May 17, 2017 9am BST
Concern continues over the accuracy of glucose meters used in critically ill patients, as deaths and serious adverse events associated with certain meters are still being reported in the U.S. FDA MAUDE database and in peer-reviewed medical journals. Substances commonly found in the whole blood of critically ill patients often interfere with glucose measurement accuracy in these meters, which, though currently used in hospitalised critically ill patients, were originally designed for self-monitoring at home.

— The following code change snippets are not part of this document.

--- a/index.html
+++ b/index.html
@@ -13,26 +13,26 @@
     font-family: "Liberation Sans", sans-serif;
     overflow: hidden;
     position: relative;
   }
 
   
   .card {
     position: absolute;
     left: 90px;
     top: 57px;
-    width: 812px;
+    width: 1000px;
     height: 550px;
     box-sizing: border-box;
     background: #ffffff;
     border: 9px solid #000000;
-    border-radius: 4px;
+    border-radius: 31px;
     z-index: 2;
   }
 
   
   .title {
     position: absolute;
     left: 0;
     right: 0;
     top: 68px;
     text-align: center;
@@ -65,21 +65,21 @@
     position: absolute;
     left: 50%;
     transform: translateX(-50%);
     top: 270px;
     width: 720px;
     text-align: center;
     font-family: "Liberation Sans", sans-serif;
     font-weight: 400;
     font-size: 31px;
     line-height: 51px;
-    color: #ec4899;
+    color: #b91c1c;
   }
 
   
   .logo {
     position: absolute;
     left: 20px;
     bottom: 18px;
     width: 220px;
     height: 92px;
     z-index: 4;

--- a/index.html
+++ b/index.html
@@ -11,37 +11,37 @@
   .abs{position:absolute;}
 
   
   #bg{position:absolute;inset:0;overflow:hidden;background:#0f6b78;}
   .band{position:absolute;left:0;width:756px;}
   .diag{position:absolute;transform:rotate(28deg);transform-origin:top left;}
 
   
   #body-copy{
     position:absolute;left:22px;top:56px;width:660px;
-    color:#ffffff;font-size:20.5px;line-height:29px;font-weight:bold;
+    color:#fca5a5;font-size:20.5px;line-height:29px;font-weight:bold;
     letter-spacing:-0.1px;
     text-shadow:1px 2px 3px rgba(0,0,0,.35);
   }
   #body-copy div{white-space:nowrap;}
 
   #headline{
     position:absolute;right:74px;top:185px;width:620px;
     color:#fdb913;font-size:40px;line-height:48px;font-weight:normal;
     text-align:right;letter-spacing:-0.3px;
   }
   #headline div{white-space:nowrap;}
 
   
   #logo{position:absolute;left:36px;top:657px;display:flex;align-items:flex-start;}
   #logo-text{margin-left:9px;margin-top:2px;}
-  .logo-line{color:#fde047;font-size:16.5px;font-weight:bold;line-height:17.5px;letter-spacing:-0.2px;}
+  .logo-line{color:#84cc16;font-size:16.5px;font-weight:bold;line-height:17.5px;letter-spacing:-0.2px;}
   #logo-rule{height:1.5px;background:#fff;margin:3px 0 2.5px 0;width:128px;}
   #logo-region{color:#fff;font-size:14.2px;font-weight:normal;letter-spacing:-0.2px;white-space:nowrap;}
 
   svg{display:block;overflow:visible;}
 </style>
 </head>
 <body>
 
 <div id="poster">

This webinar will present a new, regulatory-compliant risk evaluation protocol in critically ill patient care settings. It will detail the methodology, data analysis, and complex and extensive clinical risk analysis undertaken in an international, multi-site study to substantiate the performance of a glucose meter in critically ill patients.
Learned Objectives
- Review the history of patient safety issues associated with glucose meter use in hospitals.
- Describe the risk that unevaluated and non-qualified glucose meters pose to critically ill patients.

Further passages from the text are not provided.